----- DATA PROVIDED -----
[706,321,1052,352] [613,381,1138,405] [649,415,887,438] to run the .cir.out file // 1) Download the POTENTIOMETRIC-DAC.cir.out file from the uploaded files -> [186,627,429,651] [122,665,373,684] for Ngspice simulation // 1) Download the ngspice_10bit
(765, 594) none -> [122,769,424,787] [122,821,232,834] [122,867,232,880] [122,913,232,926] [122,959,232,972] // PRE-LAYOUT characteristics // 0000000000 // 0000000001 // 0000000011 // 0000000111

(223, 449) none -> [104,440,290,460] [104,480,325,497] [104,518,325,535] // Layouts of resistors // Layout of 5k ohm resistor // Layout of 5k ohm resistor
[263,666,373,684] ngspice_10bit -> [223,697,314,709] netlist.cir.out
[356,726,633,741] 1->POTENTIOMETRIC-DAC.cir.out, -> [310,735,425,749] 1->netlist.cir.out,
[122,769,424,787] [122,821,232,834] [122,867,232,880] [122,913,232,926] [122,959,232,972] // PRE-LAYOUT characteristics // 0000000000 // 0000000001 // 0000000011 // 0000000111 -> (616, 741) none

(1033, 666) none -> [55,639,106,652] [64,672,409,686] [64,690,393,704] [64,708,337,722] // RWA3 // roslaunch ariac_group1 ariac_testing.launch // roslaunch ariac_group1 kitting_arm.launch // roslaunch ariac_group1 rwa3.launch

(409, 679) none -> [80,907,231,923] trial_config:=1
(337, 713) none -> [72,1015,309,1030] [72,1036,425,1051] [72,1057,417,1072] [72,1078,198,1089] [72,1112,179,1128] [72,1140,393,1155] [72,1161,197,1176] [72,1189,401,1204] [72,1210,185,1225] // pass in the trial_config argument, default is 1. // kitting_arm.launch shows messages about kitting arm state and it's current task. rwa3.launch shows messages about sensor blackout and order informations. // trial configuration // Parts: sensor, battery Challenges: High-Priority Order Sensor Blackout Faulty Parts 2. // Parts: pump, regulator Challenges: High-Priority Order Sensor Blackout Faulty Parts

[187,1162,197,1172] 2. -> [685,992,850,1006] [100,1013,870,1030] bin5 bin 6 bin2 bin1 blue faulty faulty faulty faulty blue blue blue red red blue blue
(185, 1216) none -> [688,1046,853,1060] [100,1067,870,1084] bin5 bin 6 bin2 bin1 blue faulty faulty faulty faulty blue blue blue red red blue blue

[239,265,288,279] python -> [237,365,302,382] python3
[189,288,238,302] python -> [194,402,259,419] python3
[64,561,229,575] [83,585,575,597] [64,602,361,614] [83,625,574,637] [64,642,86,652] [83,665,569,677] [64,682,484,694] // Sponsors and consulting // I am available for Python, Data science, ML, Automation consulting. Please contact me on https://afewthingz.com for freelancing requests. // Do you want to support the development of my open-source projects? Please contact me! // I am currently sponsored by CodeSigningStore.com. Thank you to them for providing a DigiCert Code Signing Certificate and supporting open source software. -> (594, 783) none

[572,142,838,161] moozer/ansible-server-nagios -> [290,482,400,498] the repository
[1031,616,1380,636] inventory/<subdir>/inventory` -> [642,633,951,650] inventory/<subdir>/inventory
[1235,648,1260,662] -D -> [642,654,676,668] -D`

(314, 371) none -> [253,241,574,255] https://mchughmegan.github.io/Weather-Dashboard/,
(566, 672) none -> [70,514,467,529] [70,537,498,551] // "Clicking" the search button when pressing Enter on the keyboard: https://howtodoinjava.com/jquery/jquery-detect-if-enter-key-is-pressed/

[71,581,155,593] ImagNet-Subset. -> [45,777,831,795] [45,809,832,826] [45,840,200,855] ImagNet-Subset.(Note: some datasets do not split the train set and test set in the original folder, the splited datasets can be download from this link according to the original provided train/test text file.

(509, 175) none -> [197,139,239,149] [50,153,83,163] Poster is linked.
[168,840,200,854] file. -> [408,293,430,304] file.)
-----
Using the records above, output exactly the lines from the one containing "(566, 672) none" through the last line, and no others.

(566, 672) none -> [70,514,467,529] [70,537,498,551] // "Clicking" the search button when pressing Enter on the keyboard: https://howtodoinjava.com/jquery/jquery-detect-if-enter-key-is-pressed/

[71,581,155,593] ImagNet-Subset. -> [45,777,831,795] [45,809,832,826] [45,840,200,855] ImagNet-Subset.(Note: some datasets do not split the train set and test set in the original folder, the splited datasets can be download from this link according to the original provided train/test text file.

(509, 175) none -> [197,139,239,149] [50,153,83,163] Poster is linked.
[168,840,200,854] file. -> [408,293,430,304] file.)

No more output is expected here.